Most importantly, for an economy the size of the United States, midsize firms are large enough to exploit technical economies of scale almost completely. Your friendly neighborhood monopolist will deny this — they will finance studies to snow you — but neverthless it is true. Yes, any firm fixed cost can be made smaller if amortized over a larger number of customers. But even in theory, the incremental benefit of new scale is ever diminishing, and becomes increasingly negligible. In practice, most "fixed costs" hit capacity limits by midsize scale, after which they become variable again. You can only sell so many cars before you have to build a new factory.
What do I mean by midsize? It is best to talk in industry terms. Policy seeks to shape market structure, not churn out identical firms of the size the commissar deems optimal. Firm sizes will vary within industries, and reasonable firm sizes will vary by industry.
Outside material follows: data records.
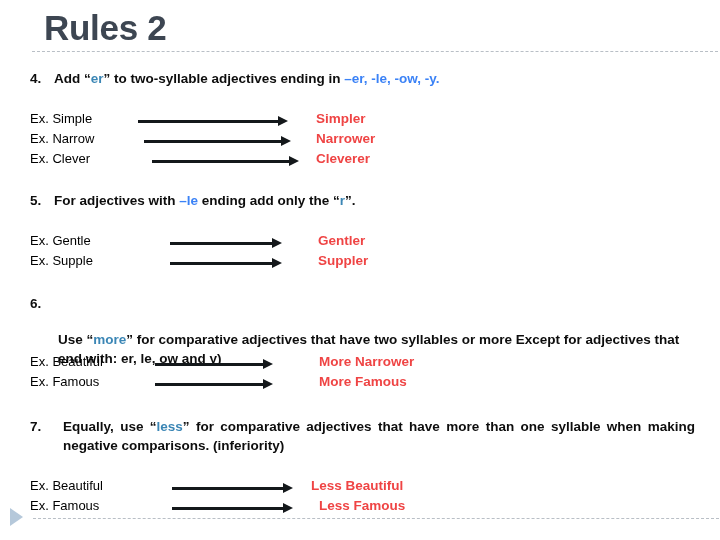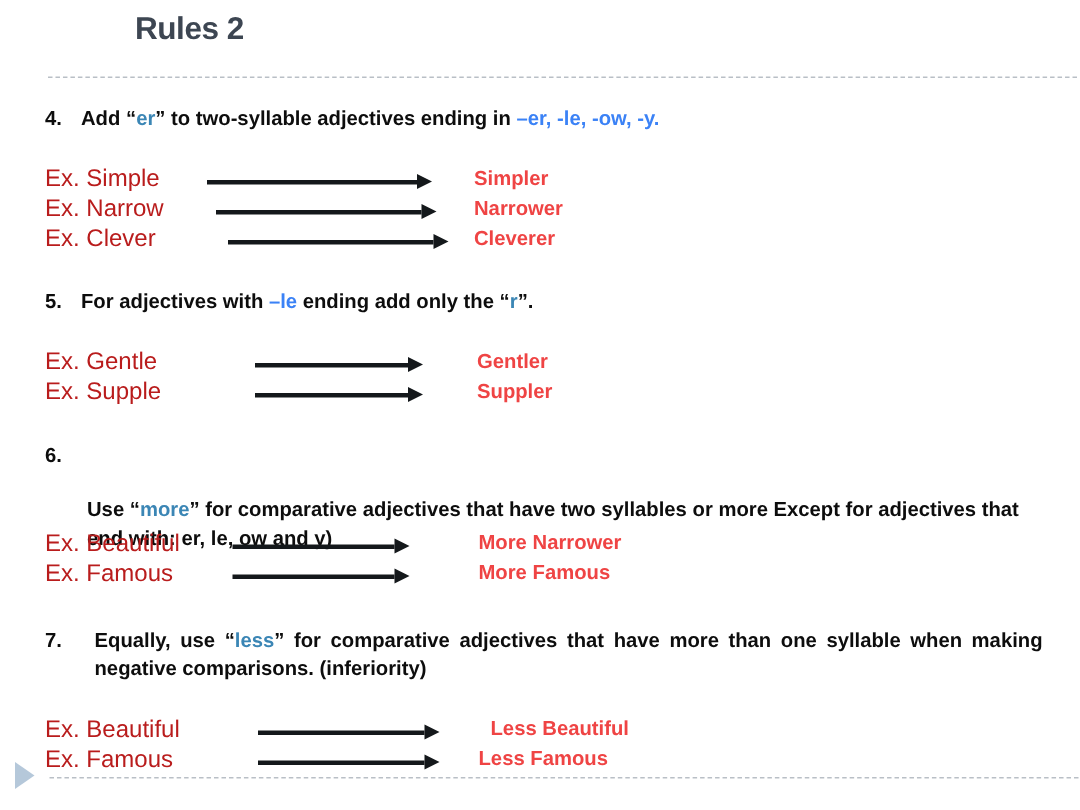"Rules 2" .title { font-size: 21px -> 35px; margin-left: 46px -> none }
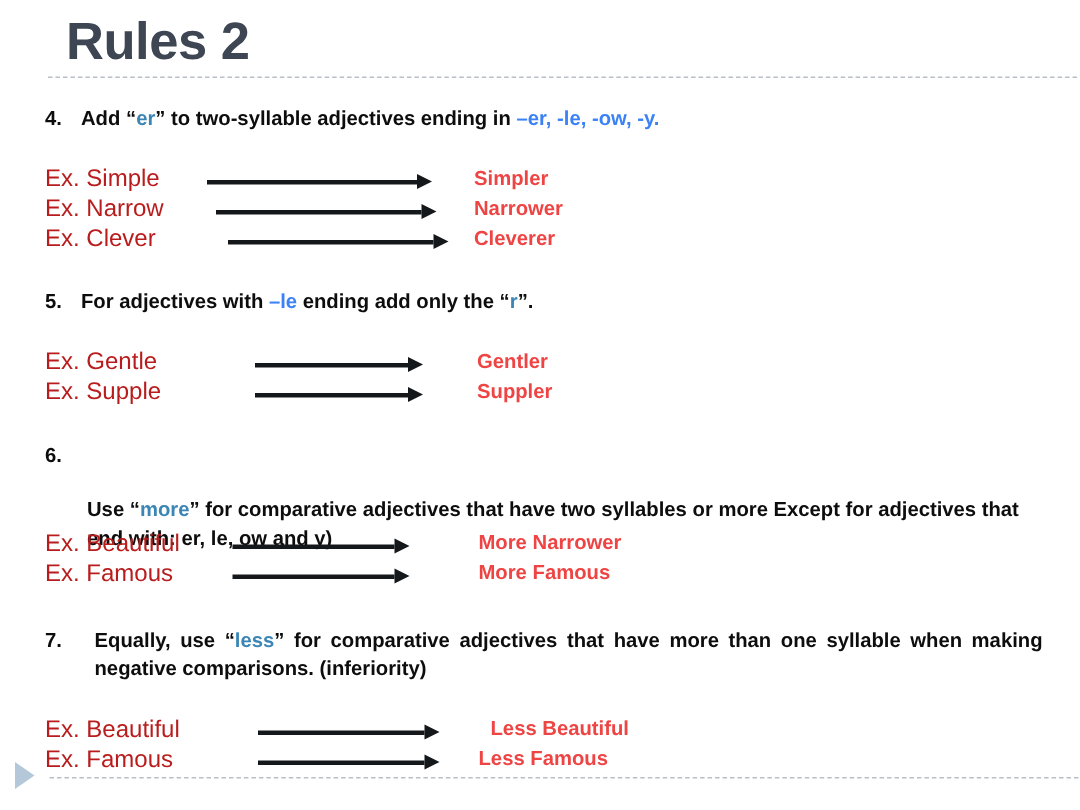"Ex. Simple" .ex-left { color: #b91c1c -> #000000; font-size: 16px -> 13px }
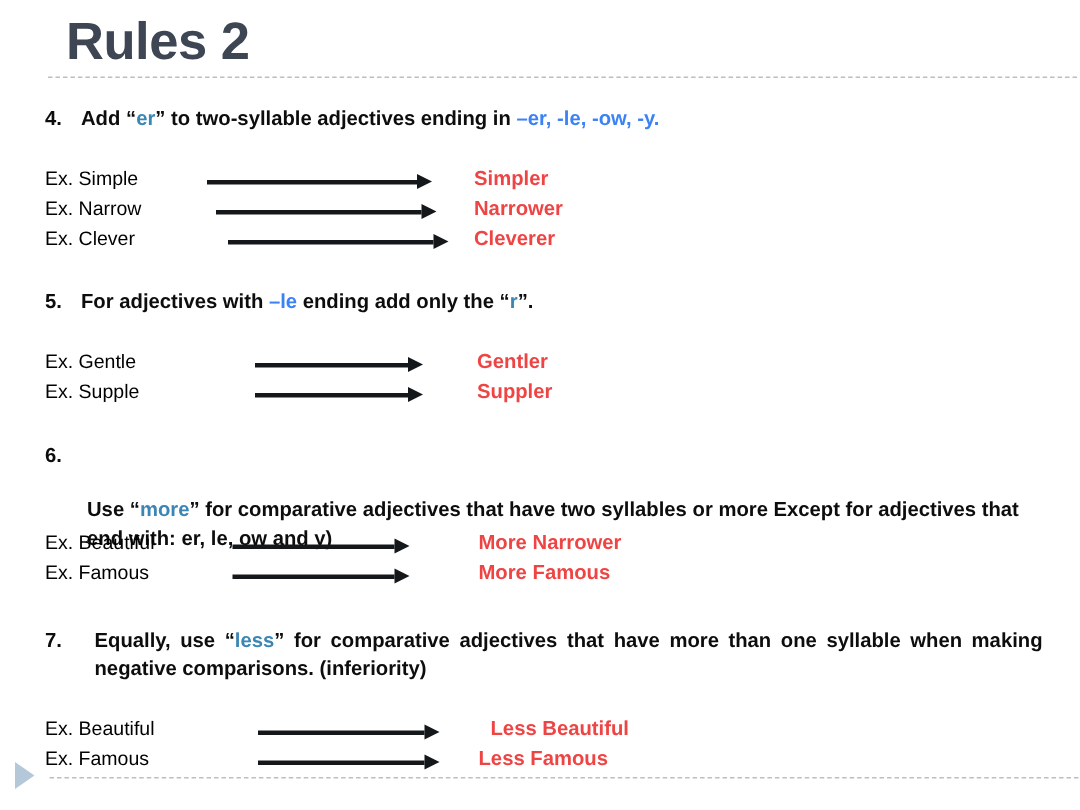"Less Beautiful" span.ex-right { left: 297px -> 281px }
But in rough numbers, for the US national market, I'd describe an industry as dominated by midsize firms if the top ten firms in the industry together account for no more than 75% of the market, each have at least 3% share, and no one firm accounts for more than 20%. It's an industry in which most customers have meaningful access to tens of viable competitors — not hundreds or thousands of tiny "Mom & Pops", not the handful (less than ten) that has become the norm in most US industries. Midsize firms exploit technical and insurance economies of scale, are legible vehicles for socially valuable regulation, and compete with one another vigorously.
When industries are composed of firms larger than midsize, when the top few firms account for most of the share, the result is oligopoly. Rather than being susceptible to regulation as Levitz suggests, the state finds itself dependent on dominant firms. Boeing, Intel, all the "systematically important financial institutions" are too big to regulate or prosecute, and too critical to be permitted to fail. Very large firms become specialists in exploiting market and political power rather than technical processes of production. They develop "efficiencies" in a financial sense, and come to see the preconditions of hard-to-measure "quality" or "innovation" as fat to be trimmed. They get away with it, because they (and perhaps a few other giants, who adopt the same "best practices") are the only game in town.
It is true that while "Mom & Pops" have a role, they are not a great way to organize the bulk of a modern economy. It is also true that firms durably larger than midsize — defined by the scale at which they bestride their industries — ought to have no role whatsoever in a well run economy. Any "natural monopolies" should be public, or put under effective public control by regulation.
Some industries — in which economies of scale are modest, diversity is highly valued, and durable relationships between small customers and businesses are important — should be regulated in ways particularly friendly to "Mom & Pops". But for most industries, the goal of policy should be to construct a regulatory environment that favors vigorously competing midsize firms, and smaller upstarts that seek to join or displace them.